The author approaches it from another way in seeing the goal of education as helping students become better human beings, and this is done by helping them learn good virtues (habits). He emphasizes the intellectual and academic, but he might well look at Special Purpose schools as another model of how these skills can be taught. Special Purpose schools have found a another way to teach basic thinking skills within the context of helping young people with emotional/behavior problems.
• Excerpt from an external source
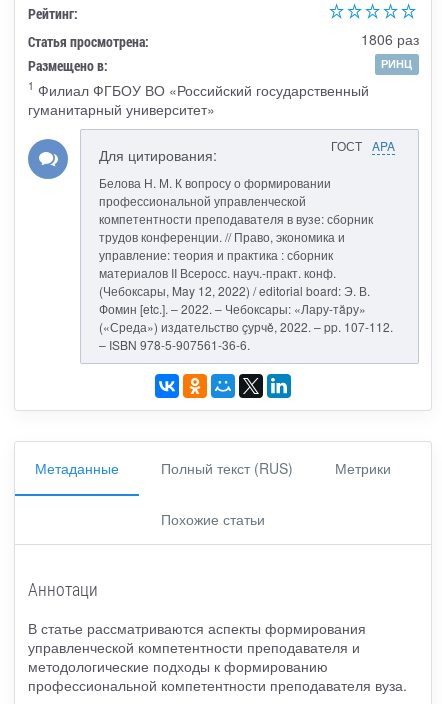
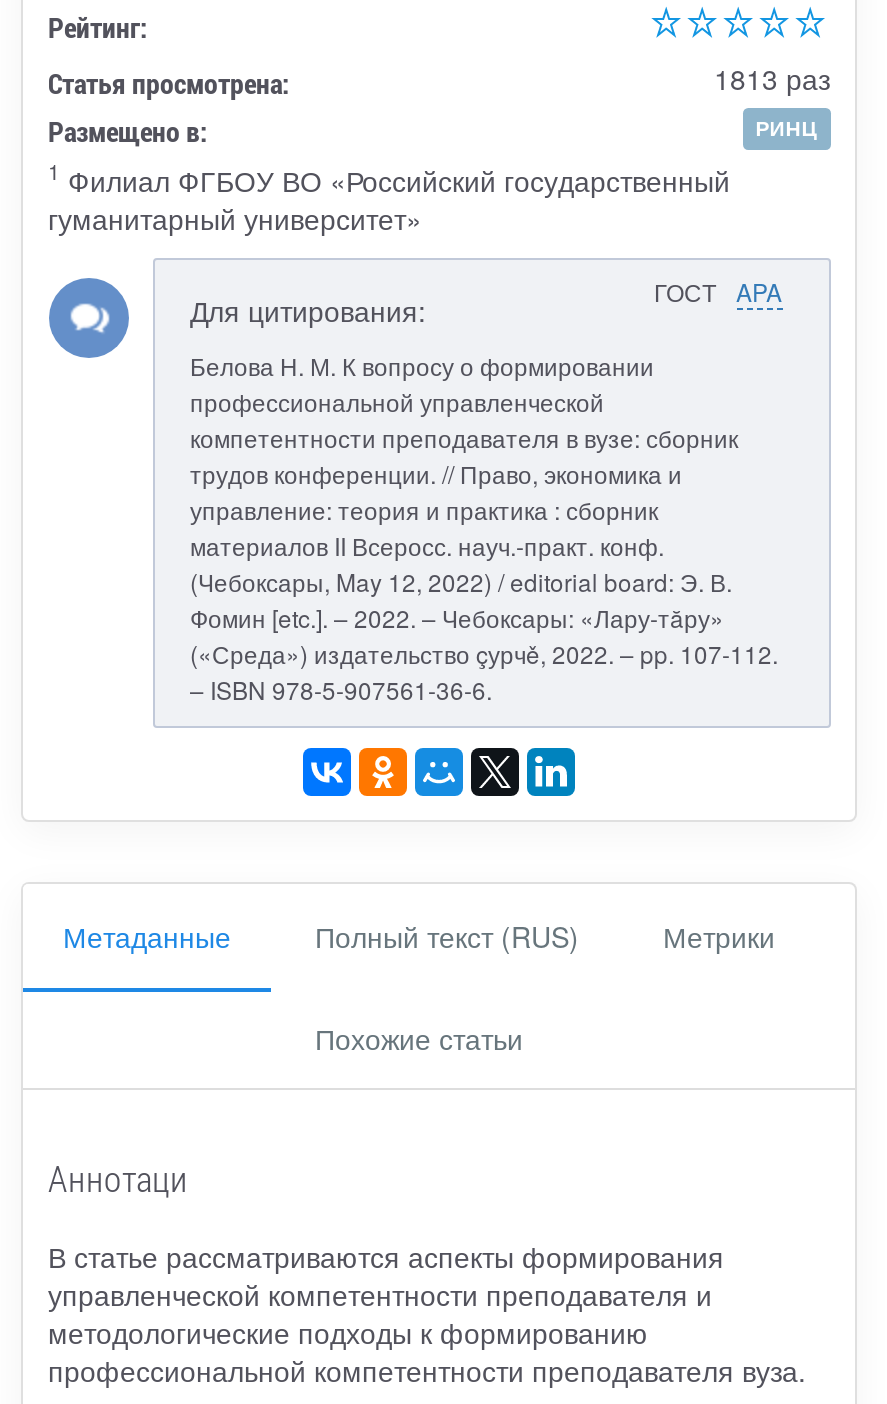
- 1806 раз
+ 1813 раз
As a rule, Special Purpose schools and programs are very verbal schools, and communication is a major tool. Talking, listening, and observing the actions of others is practiced all the time by the students as a way to get in touch with the emotional pain causing self-destructive and anti-social behavior. When a student spends countless hours learning to express his or her real feelings and thoughts to the critical audience of peers and no-nonsense faculty, the student's speaking skills improve dramatically. At the same time, this can only happen when the student develops the ability to listen carefully to the feedback of others. It has also been noticed that as a student's verbal facility increases, his or her writing facility increases, which has a positive impact on their reading ability. So when Special Purpose schools help the student learn success values such as honesty, trust, accountability, and responsibility (moral values), the schools are also teaching intellectual values (speaking, listening, writing, reading). Thinking skills are, of course, further developed in their more traditional academic curriculum. As a consequence, Special Purpose schools meet many of the goals Adler calls for. Educators would do well to learn how these schools are accomplishing this since much could be imported into more traditional schools.